Um dos destaques do Festival.  Eduardo, tem 26 anos, é formado em jornalismo pela UnB, Universidade de Brasília e diz que o livro foi feito para dialogar com as novas gerações 

FLIV-RIO.  Como você avalia essa fase de pesquisa, de depoimentos e a convivência com Lucélia até finalizar esse livro? Conte um pouco desse processo.

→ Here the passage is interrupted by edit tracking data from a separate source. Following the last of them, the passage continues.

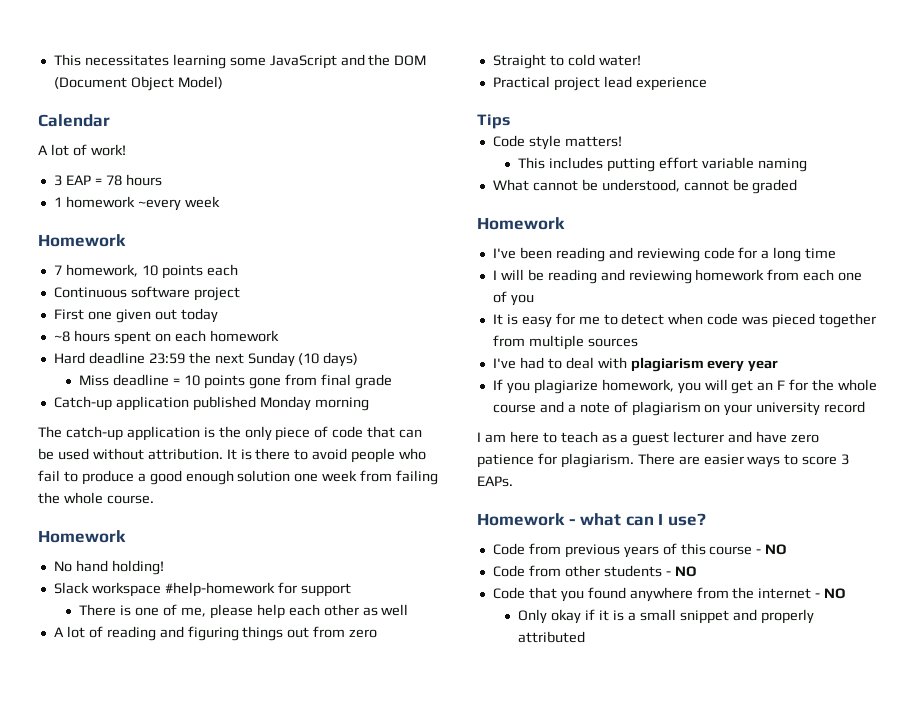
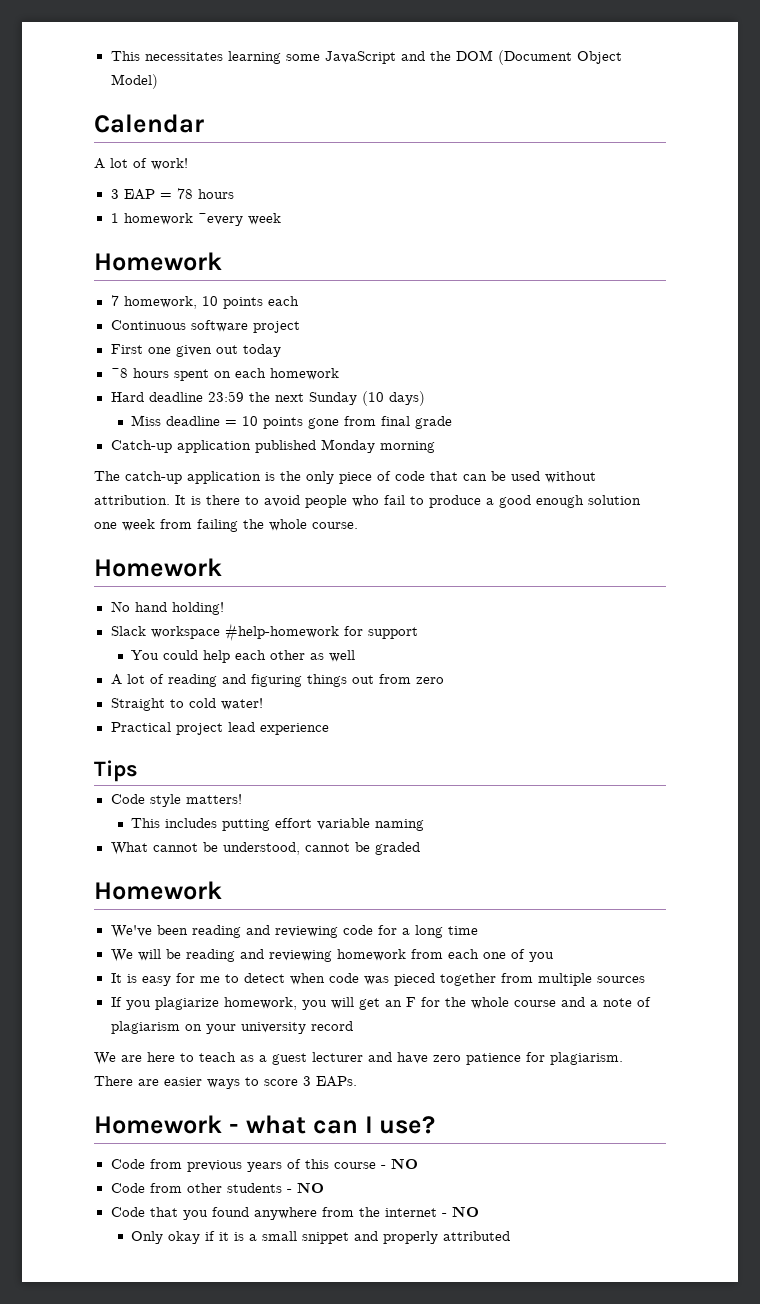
[79,604,253,619] There is one of me, please -> [131,650,199,660] You could
[492,248,516,259] I've -> [110,925,152,938] We've
[492,270,497,280] I -> [110,949,133,962] We
[492,357,779,372] // I've had to deal with plagiarism every year -> (645, 979) none
[477,432,506,443] I am -> [94,1052,142,1065] We are

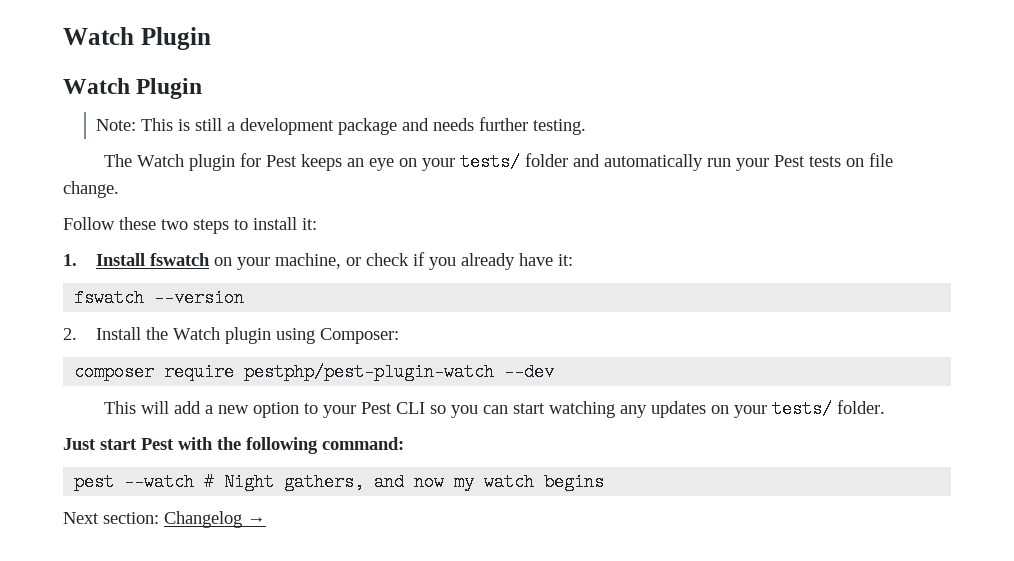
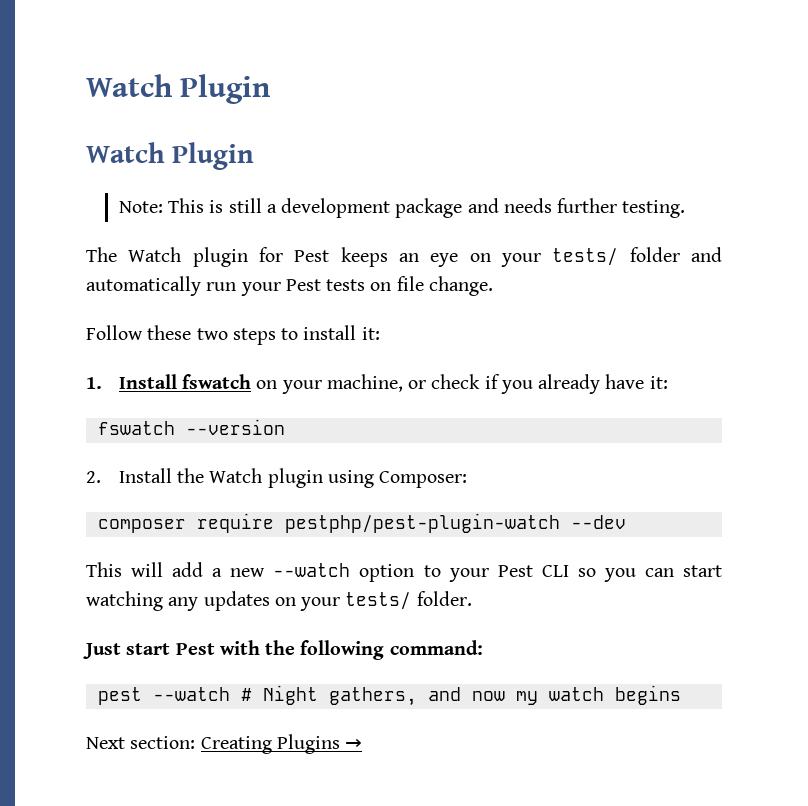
(250, 409) none -> [273,563,351,577] --watch
[164,511,242,528] Changelog -> [200,734,340,754] Creating Plugins

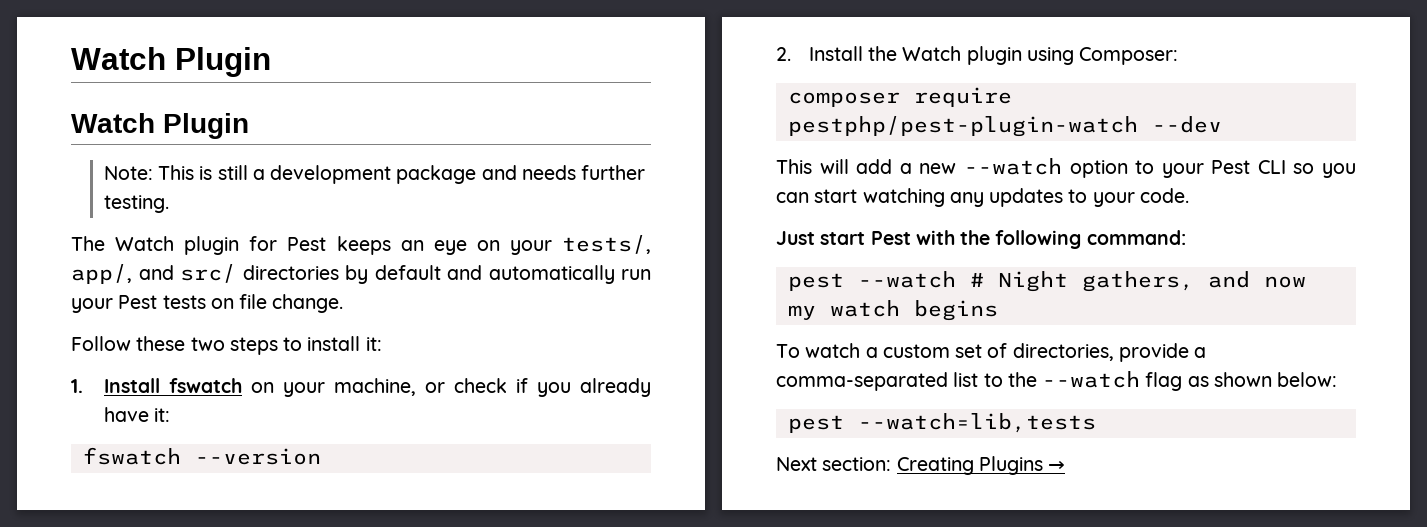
[552,247,680,266] tests/ folder -> [562,235,652,254] [71,264,441,284] tests/, app/, and src/ directories by default
[274,591,472,611] on your tests/ folder. -> [1068,188,1189,207] to your code.
(681, 695) none -> [776,343,1207,362] [776,371,1338,391] [787,413,1096,433] // To watch a custom set of directories, provide a comma-separated list to the --watch flag as shown below: // pest --watch=lib,tests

A biografia nasceu como meu projeto de conclusão de curso em jornalismo na UnB (Universidade de Brasília), ainda vivíamos o período de isolamento social por conta da pandemia de covid-19 e desenvolvemos diversos trabalhos juntos como a campanha SOS Xavante, as lives que fazíamos semanalmente por meio da revista Xapuri, o podcast que apresentamos juntos, o “Seguir Esperneando”, e também, pelo trabalho que fizemos enquanto ela se preparava para a peça “Vozes da Floresta – Chico Mendes Vive!”. Todo esse convívio profissional, mesmo que por distância física, me fez conhecer cada vez mais de perto a Lucélia militante, ativista. Eu tenho 26 anos, nasci em 1996, nunca cheguei a assistir a atriz Lucélia na televisão. Aquela mulher que se mostrava ao meu imaginário, era a Lucélia política, aquele ser político potente. Então eu ia fazendo pesquisas via internet, perguntava uma coisa aqui, outra ali, até que depois de tomar a segunda dose da vacina, consegui, finalmente, viajar ao Rio de Janeiro e conhecê-la pessoalmente. Foi uma sensação quase de reencontro com uma velha amiga, alguém que tinha a impressão de conhecer há anos, desde criancinha. A Lucélia sempre muito gentil comigo, me acolheu em sua casa, abriu as portas de todo seu acervo e disse “tem tudo aí, pesquise”. Eu me debrucei por semanas naquela pilha de fotos, artigos de jornais, e inclusive, encontrei situações que considerei tão significativas politicamente falando, que para ela era tão natural, que não tinha uma certa “consciência” do quanto ela foi importante para aquilo, como na situação dos primeiros casos de HIV e Aids no Brasil, quando era um tabu, Lucélia foi precursora na defesa da população soropositiva, ela defendeu, inclusive, que as profissionais do sexo tivessem seus direitos garantidos e protegidos na Constituinte, muitas pautas importantíssimas. Enfim, como são 40 anos, eu também optei por colher depoimentos, e o livro traz muitos, são memórias de pessoas, velhos conhecidos, que conviveram com ela em determinadas situações, e trouxeram um ponto de vista de quem presenciou e viveu de perto algumas das situações marcantes. Eu telefonava, gravava, entrevistava, transcrevia, por vezes, me encaminhavam o texto escrito. Foi um trabalho muito interessante de fazer. O Aladim Miguel, que administra e cuida do site Arquivo Lucélia Santos, me ajudou muito nessa etapa de pesquisa.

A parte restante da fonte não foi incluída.